4. Just as significant are the other, perhaps unique, circumstances involved in this case. Faced with the information that the child was home alone with her younger brother, the officers neither waited for her mother to return, nor decided to leave and come back later themselves. Compare People v. Wipfler, 68 Ill.2d 158, 11 Ill.Dec. 262, 368 N.E.2d 870 (1977) (request to come to police station passed on to defendant by his mother). Instead, they waited while the appellant changed from her pajamas and drove her to the police station with, her brother in tow. The only impression this series of events could reasonably evoke is that the officers were not going to take no, or even a delayed yes, for an answer and that no opposition to their desires would do any good. Moreover, since it is now a familiar rule that possession of one’s ticket or baggage stub involves a constraint upon *841his liberty, see Florida v. Royer, 460 U.S. at 491, 103 S.Ct. at 1319, 76 L.Ed.2d at 229; 2 W. LaFave, Search & Seizure § 6.1(a), at 392 n. 38, the same must be true of the officers’ possession of B.S.’s brother. The whole picture smacks too much of police hostage-taking to permit the finding of vol-untariness to stand.
In sum, we find that, as a matter of law B.S.’s presence in the police station was not procured through her voluntary consent and the confession which resulted should have been suppressed. The judgment below is therefore reversed for a new trial.
Reversed.
COPE, J., concurs.
. We therefore discard the appellant’s testimony on the critical voluntary-involuntary point that the officers told her "that [she] had to go with them to the police station.” Compare State v. Dodd, 396 So.2d 1205, 1206 (Fla. 3d DCA 1981), approved, 419 So.2d 333 (Fla.1982), relied upon by the state, in which the defendant himself testified that he "volunteered" and had “agreed” to go with [the police].”
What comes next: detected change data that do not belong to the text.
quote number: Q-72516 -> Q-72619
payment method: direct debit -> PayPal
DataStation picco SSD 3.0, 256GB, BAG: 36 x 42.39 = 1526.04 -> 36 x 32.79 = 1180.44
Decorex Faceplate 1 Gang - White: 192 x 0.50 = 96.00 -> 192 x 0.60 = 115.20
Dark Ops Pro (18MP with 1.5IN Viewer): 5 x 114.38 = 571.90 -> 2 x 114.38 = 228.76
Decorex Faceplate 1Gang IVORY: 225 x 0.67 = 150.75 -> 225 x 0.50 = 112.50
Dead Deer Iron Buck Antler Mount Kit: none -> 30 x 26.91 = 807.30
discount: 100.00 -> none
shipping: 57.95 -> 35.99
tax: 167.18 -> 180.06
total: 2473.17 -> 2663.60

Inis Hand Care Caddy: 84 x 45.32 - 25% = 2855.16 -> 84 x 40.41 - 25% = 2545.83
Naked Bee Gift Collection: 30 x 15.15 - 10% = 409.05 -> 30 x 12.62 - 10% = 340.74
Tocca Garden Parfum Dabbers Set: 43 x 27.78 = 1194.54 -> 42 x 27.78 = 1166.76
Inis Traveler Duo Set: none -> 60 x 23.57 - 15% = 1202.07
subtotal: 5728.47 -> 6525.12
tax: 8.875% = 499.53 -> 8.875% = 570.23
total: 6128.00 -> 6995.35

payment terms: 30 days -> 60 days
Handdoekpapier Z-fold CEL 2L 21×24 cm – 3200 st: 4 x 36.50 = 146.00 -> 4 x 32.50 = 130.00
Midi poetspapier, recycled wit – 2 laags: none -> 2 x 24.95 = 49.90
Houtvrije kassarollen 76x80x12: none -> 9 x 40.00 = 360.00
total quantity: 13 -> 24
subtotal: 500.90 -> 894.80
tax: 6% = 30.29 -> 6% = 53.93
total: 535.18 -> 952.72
. The record is highly ambiguous as to whether the officers actually stated to B.S. that her accompanying them was "voluntary" or that they simply understood that fact but did not convey it to her. Because of our obligation with respect to the manner in which the record must he read, as well as because our interpretation of the other decisive factors results so clearly in a determination that the trip to the station was involuntary as a matter of law anyway, see 2 W. LaFave, Search & Seizure § 5.1(a), at 390-91 (2d ed. 1987), we may assume that the word "voluntary” was in fact uttered in B.S.’s presence.